_Revision comparison data_.
● ● ● ● ● ● ●
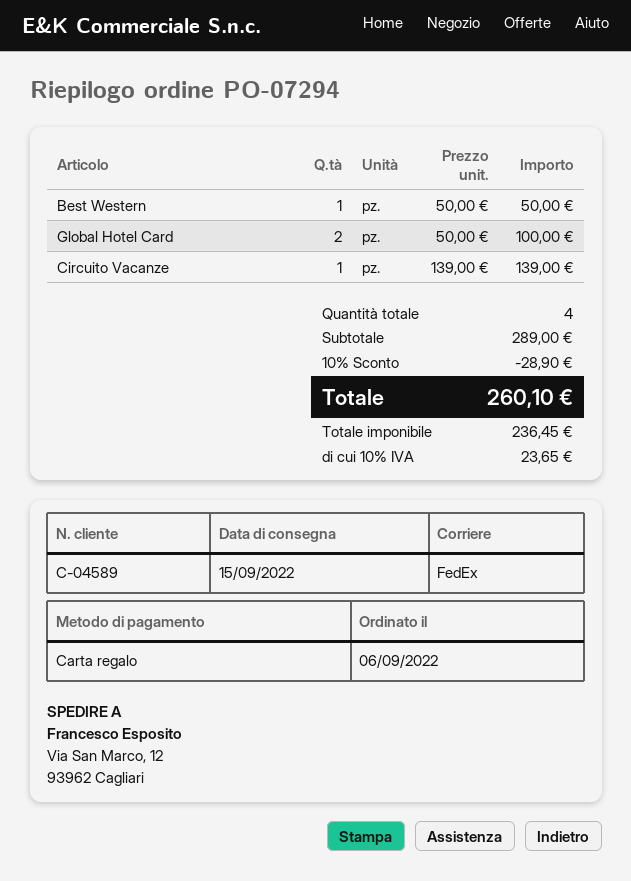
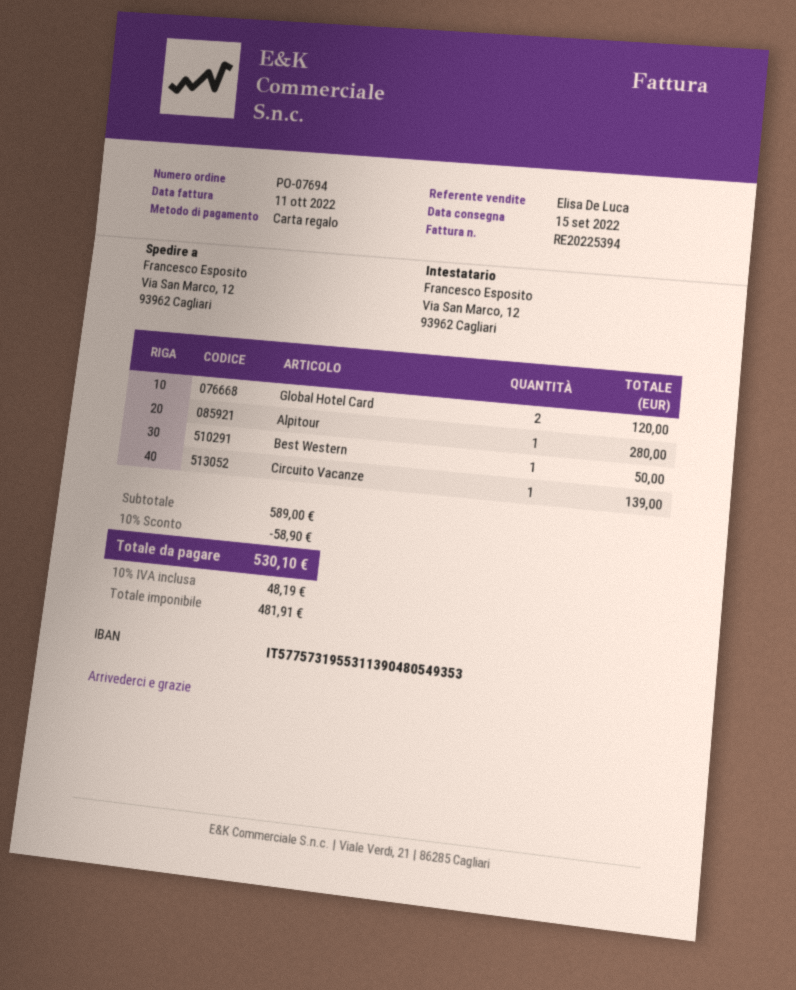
order number: PO-07294 -> PO-07694
Global Hotel Card: 2 for 100.00 -> 2 for 120.00
Alpitour: none -> 1 for 280.00
subtotal: 289.00 -> 589.00
discount: 10% = 28.90 -> 10% = 58.90
net: 236.45 -> 481.91
tax: 10% = 23.65 -> 10% = 48.19
total: 260.10 -> 530.10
● ● ● ● ● ● ●
_WHAT YOU HAVE TO DO_. Before printing anything, remove the pictures; then print all the records exactly.

_EXERCISE SOLUTION_.
order number: PO-07294 -> PO-07694
Global Hotel Card: 2 for 100.00 -> 2 for 120.00
Alpitour: none -> 1 for 280.00
subtotal: 289.00 -> 589.00
discount: 10% = 28.90 -> 10% = 58.90
net: 236.45 -> 481.91
tax: 10% = 23.65 -> 10% = 48.19
total: 260.10 -> 530.10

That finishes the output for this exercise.